Last summer I took a trip to Las Vegas for the first time ever. In the weeks preceding that trip, I was prepping myself for hotel downtime and in-flight entertainment, dusting off my mobile gaming systems and seeing what I could buy for casual play to get some fun in. Low and behold, Race The Sun, a cross buy racing-esque game was on special for the week on the Playstation Vita. I loved the visual concept and the quick and casual gameplay appeal, so I snagged it for a few bucks. I played a fair amount of it and absolutely enjoyed it the first time around, so when I heard it was landing on Xbox One, I had to jump at the opportunity to go back and play it on a journalistic level. Unsurprisingly, I enjoyed it just as much, if not more, than my first go around with it.
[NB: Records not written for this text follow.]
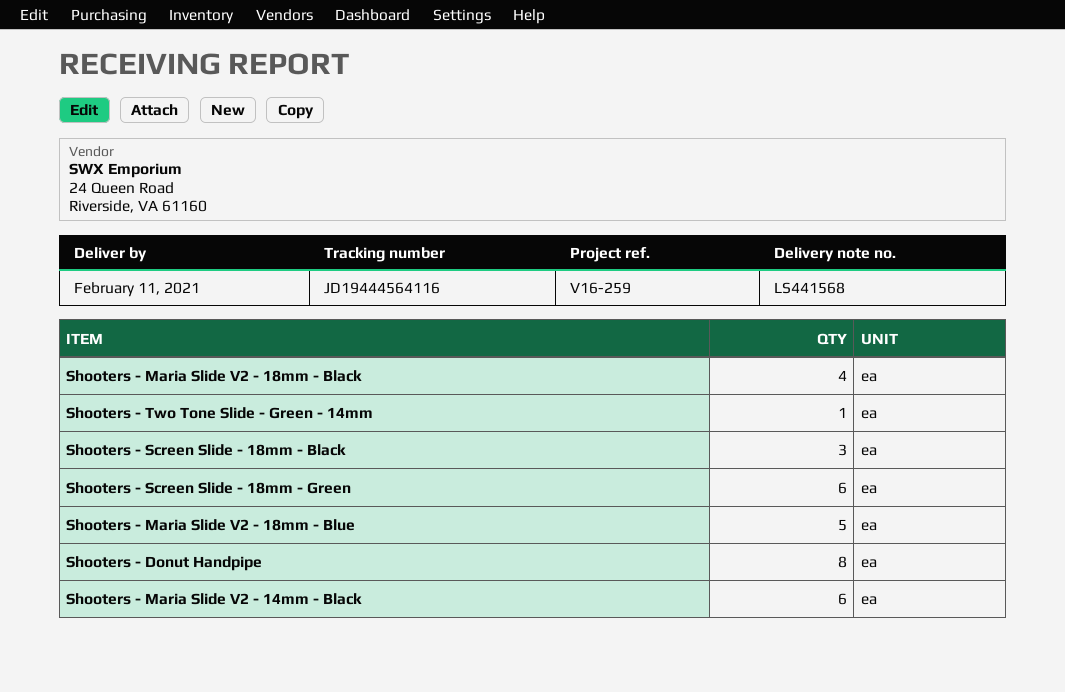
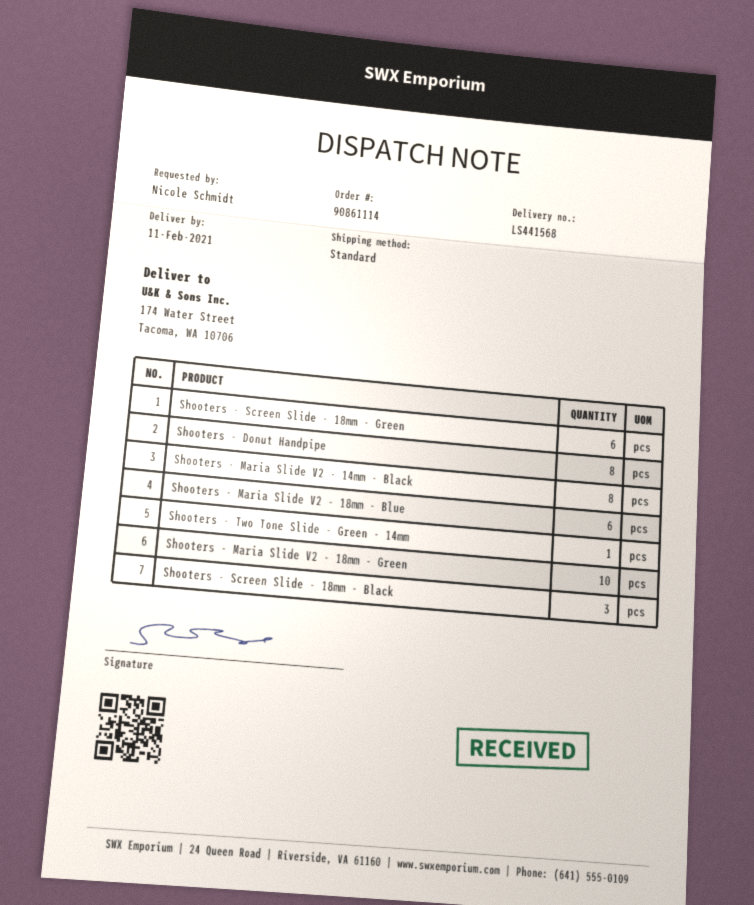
Shooters - Maria Slide V2 - 18mm - Black: 4 -> none
Shooters - Maria Slide V2 - 18mm - Blue: 5 -> 6
Shooters - Maria Slide V2 - 14mm - Black: 6 -> 8
Shooters - Maria Slide V2 - 18mm - Green: none -> 10

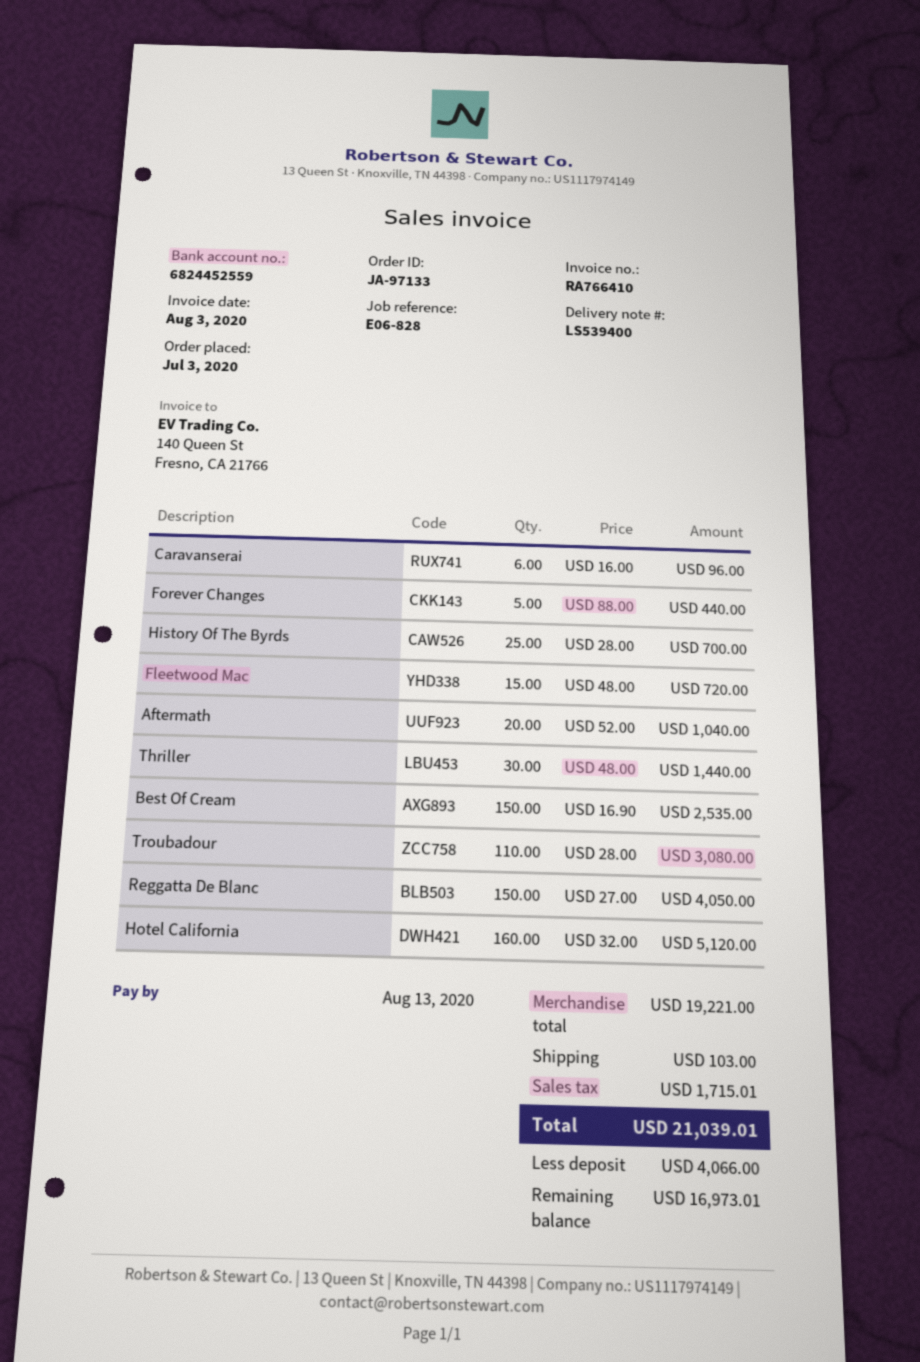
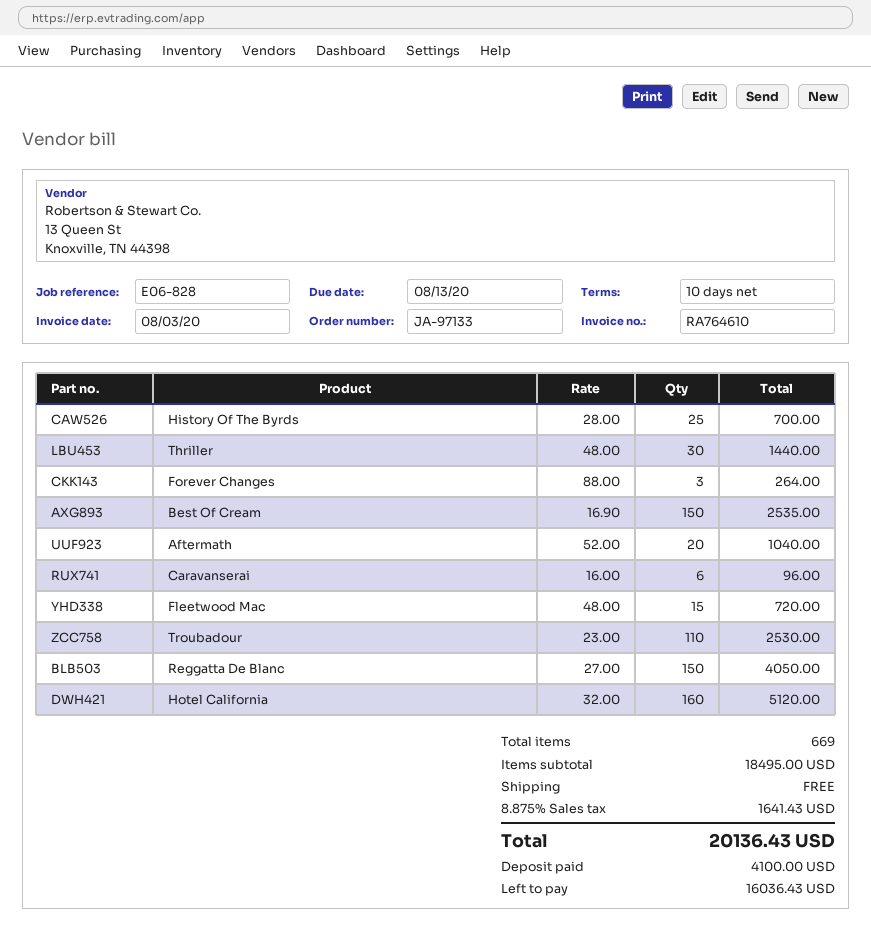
invoice number: RA766410 -> RA764610
Forever Changes: 5 x 88.00 = 440.00 -> 3 x 88.00 = 264.00
Troubadour: 110 x 28.00 = 3080.00 -> 110 x 23.00 = 2530.00
subtotal: 19221.00 -> 18495.00
shipping: 103.00 -> 0.00
tax: 1715.01 -> 1641.43
total: 21039.01 -> 20136.43
deposit: 4066.00 -> 4100.00
balance: 16973.01 -> 16036.43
Race the Sun is an on the edge of your seat “racing” game by Flippfly. I only put racing in quotations because you do not actually race other competitors, but time itself. You are in control of a solar powered ship that must fight to survive as long as possible, with a constantly setting sun off in the distance. The longer you survive, the faster you go. Stay in the shade to long, you will lose speed. If the sun sets, you die. If you smash into an obstacle, you die. This concept may sound cynical but it is extremely fun. The more regions you cross into, you will begin to see more frequent and mobile obstacles that put you in tense situations, grazing walls and narrowly avoiding death with almost every high speed turn. What keeps the game so fresh each time you come back to inevitably die is one extremely cool feature in that the world maps are randomly generated every so often. So while you may get used to a particular regions obstacles during a focused play session, coming back to it the next day is going to be a brand new experience. This is an extremely dynamic play style, making fighting for highscores that much more fun because the playing field is leveled pretty much every day. You might get a really good score with a certain level build, but find it hard to score higher with a new pattern you find complicated. It is a great way to keep such a casual game feeling larger in scope.
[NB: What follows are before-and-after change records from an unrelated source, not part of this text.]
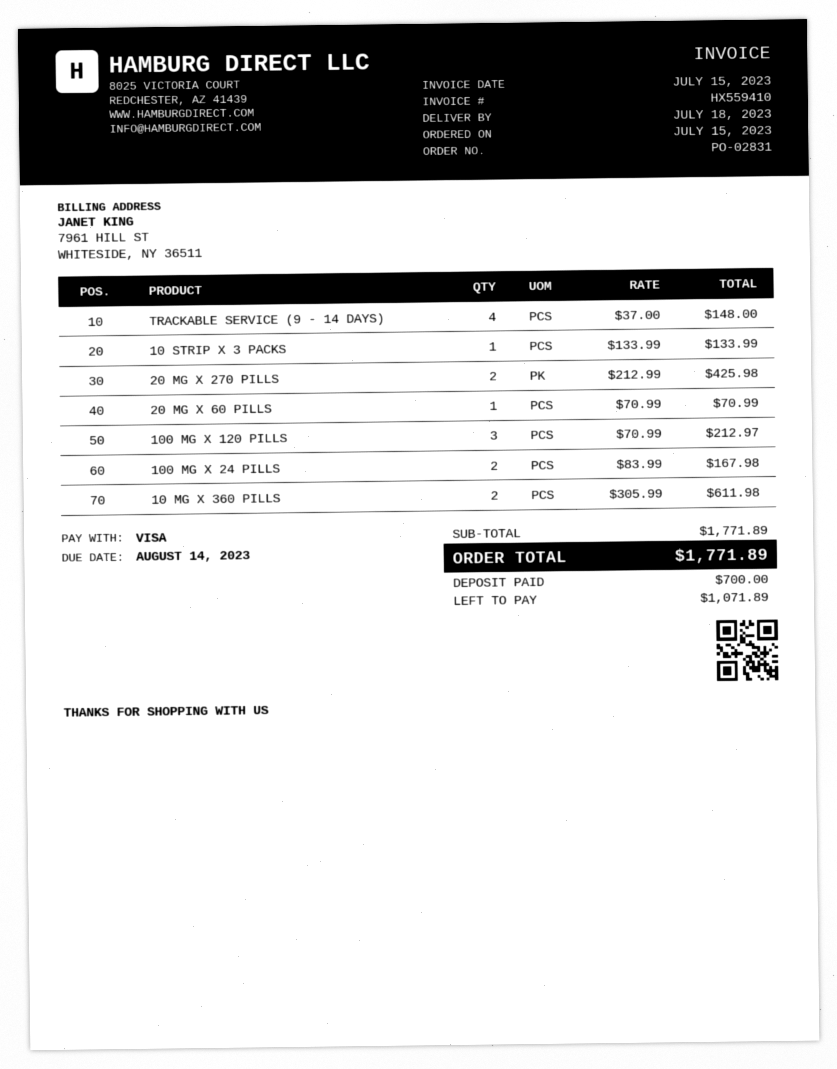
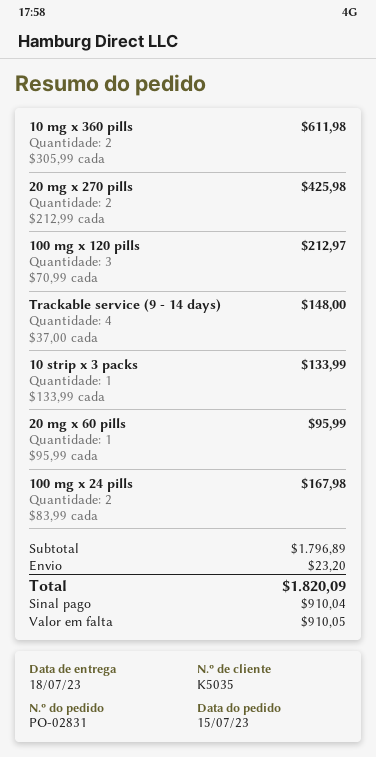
20 MG X 60 PILLS: 1 x 70.99 = 70.99 -> 1 x 95.99 = 95.99
subtotal: 1771.89 -> 1796.89
shipping: none -> 23.20
total: 1771.89 -> 1820.09
deposit: 700.00 -> 910.04
balance: 1071.89 -> 910.05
In that same respect, Race the Sun also offers progressive unlocks to keep players interested in working towards something. The game features a leveling system that allows you to complete tasks in order to level up. At the time of writing this, I have made my way to level 15, unlocking several upgrades and one additional game mode. There are multiple different power ups that allow you to jump, reverse the sun and gain additional time, as well as recover from smashing into a surface. Additionally, there are different perks, like being able to hold multiple jumps or even grabbing perks and tris (a collectable and point rewarder). As I also mentioned, there are other modes to unlock. The one I managed to unlock is titled “Apocalypse”, which is a higher intensity spin on the standard mode. In this mode, there is constant catastrophes, with objects crashing into the ground and a higher speed throughout. I would consider this a “Hard” mode of sorts. As intense as the base mode is, expect this one to be even more trying. Unfortunetly, the last unlockable mode “Labyrinthia” is only playable after reaching the highest level (25). I did not quite make it there yet, but from videos I have watched this seems like a more strategic approach, with no setting sun and a fine tuned maze type setting with traps and tricks around every turn. I plan on adding my thoughts to this review once I make my way up to unlocking it. The last mode, aside from the playable credits, is the “Sunrise” mode. This is a more peaceful mode, again with no sunrise. Don’t get me wrong, you can still die, but your chances of doing so are a lot lower. For a smaller title, the game offers a solid amount of variety.
Visually I think the game is catchy. It uses a sleek grayscale look, with colors of portals and upgrades lighting the otherwise bleak world. In the other modes, you get a lot more vibrant yet muted colors, with deep reds and purples lighting the sky. There is also some catchy tunes. Though they may get repetitive, if played in short bursts, you will realize that they fit each particular mode just right. The theme in the base mode just has a particular hook to it. It has an almost Egyptian adventure vibe to it, one that grows more intense as the time winds down, adding to the overall tension. It’s very well put together.
Race the Sun is a great experience. Its casual build is great and approachable for all audiences, while the leaderboards and growing difficulty will keep the competitive crowd coming back. It is more dynamic and varied than some might expect, and it remains so in a high quality way. If you are in the market for an adrenaline rush of a casual game, Race the Sun is the one to play. Do not get blind sighted and miss it, Race the Sun is an ever-changing, nail biting experience.
Note: A copy of the game was provided for the purpose of this review.